Methods We searched 6 electronic databases published from 1980–2014. RCTs reporting the benefits (reduced incidence of stroke) and risks (mortality, intracranial bleeds, major and minor bleeds) of warfarin (with and without aspirin) therapy were included. Trials were stratified by intensity of the therapeutic international normalized ratio (INR): low (INR<2), intermediate (INR 2–3) and high (INR>3). Risk ratios (RRs) were pooled using random-effects models.
Results Twenty-five RCTs (30,939 patients) met our inclusion criteria.

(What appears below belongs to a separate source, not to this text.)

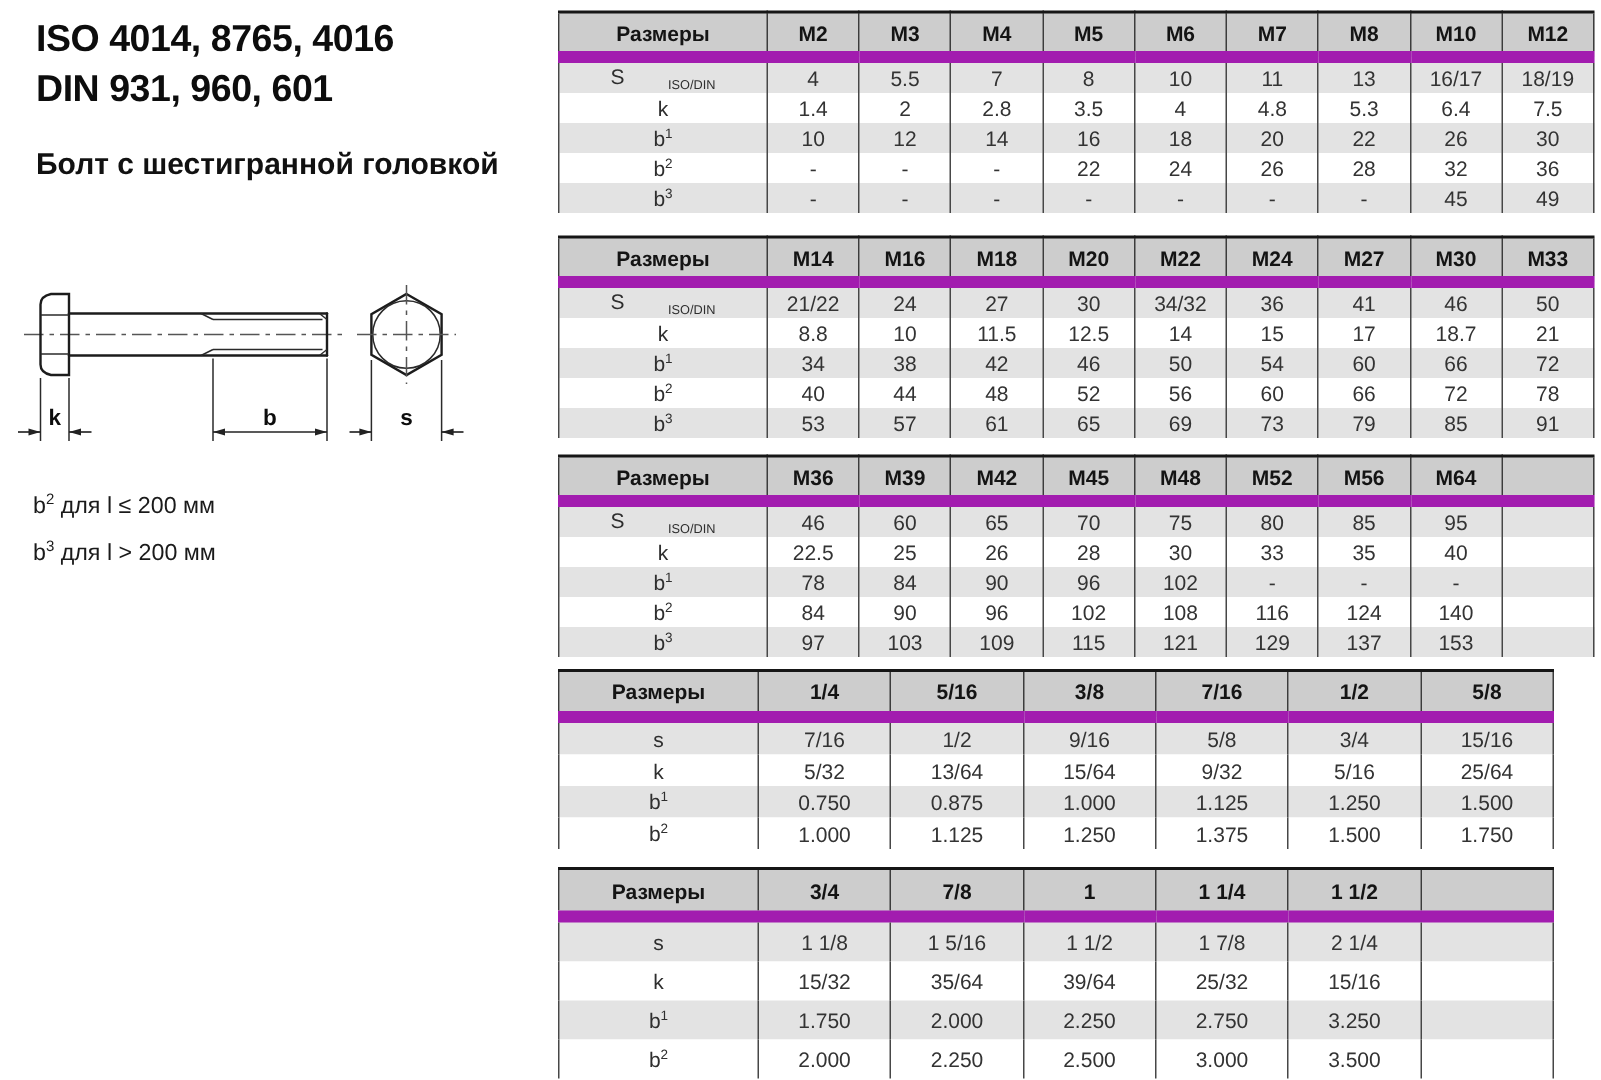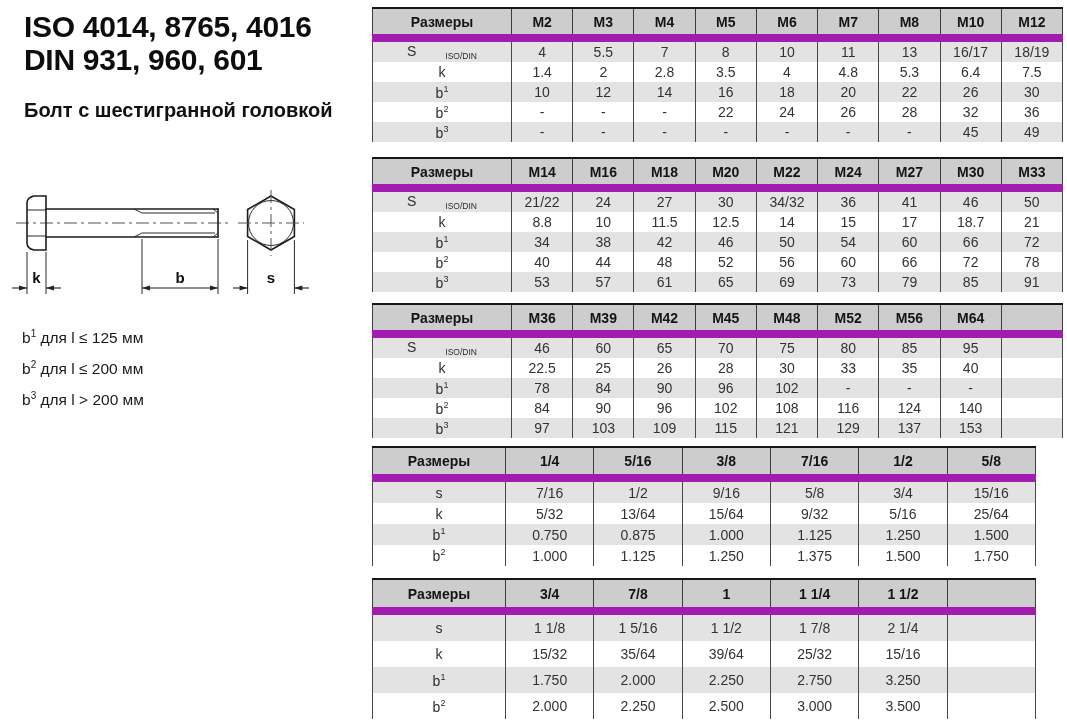"ISO 4014, 8765, 4016" .title-line { font-size: 30px -> 25px }
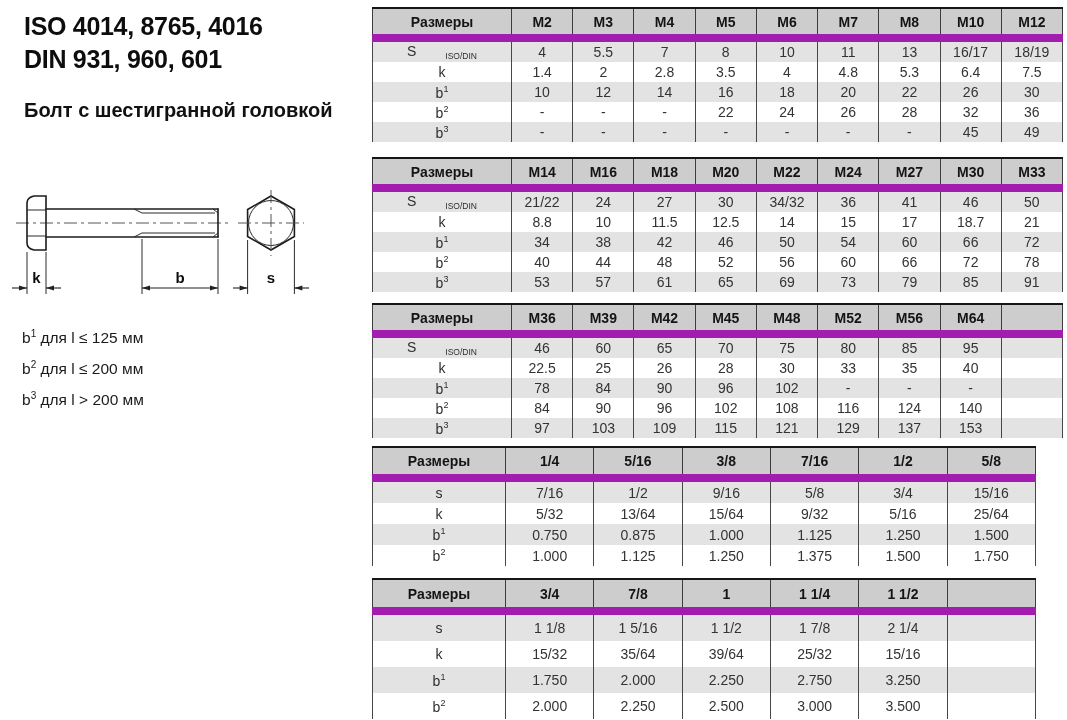"b1 для l ≤ 125" div { html: <div>b<sup>1</sup> для l ≤ 125 мм</div> -> none }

Intermediate intensity warfarin with aspirin compared with aspirin alone significantly reduced the risk of secondary strokes [RR 0.48, 95% confidence interval (CI) 0.29–0.80], but increased the risk of major bleeding (RR 2.54, CI 1.70–3.79); there were no significant differences in mortality (RR 1.00, CI 0.80–1.25) and intracranial bleeding (RR 3.03, CI 0.48–19.20). Intermediate intensity warfarin without aspirin compared with aspirin alone, significantly increased major bleeding (RR 2.11, CI 1.45–3.06); there were no significant differences for stroke (RR 0.84, CI 0.66–1.08), mortality (RR1.21, CI 0.90–1.63) and intracranial bleeding (RR 1.87, CI 0.94–3.70).
Conclusions Use of intermediate intensity warfarin with aspirin reduced the risk of stroke at the price of increased bleeding. Most anticoagulation increased the risk of major bleeding with no effect on mortality. Studies with oral anticoagulants with aspirin for secondary prevention should be considered.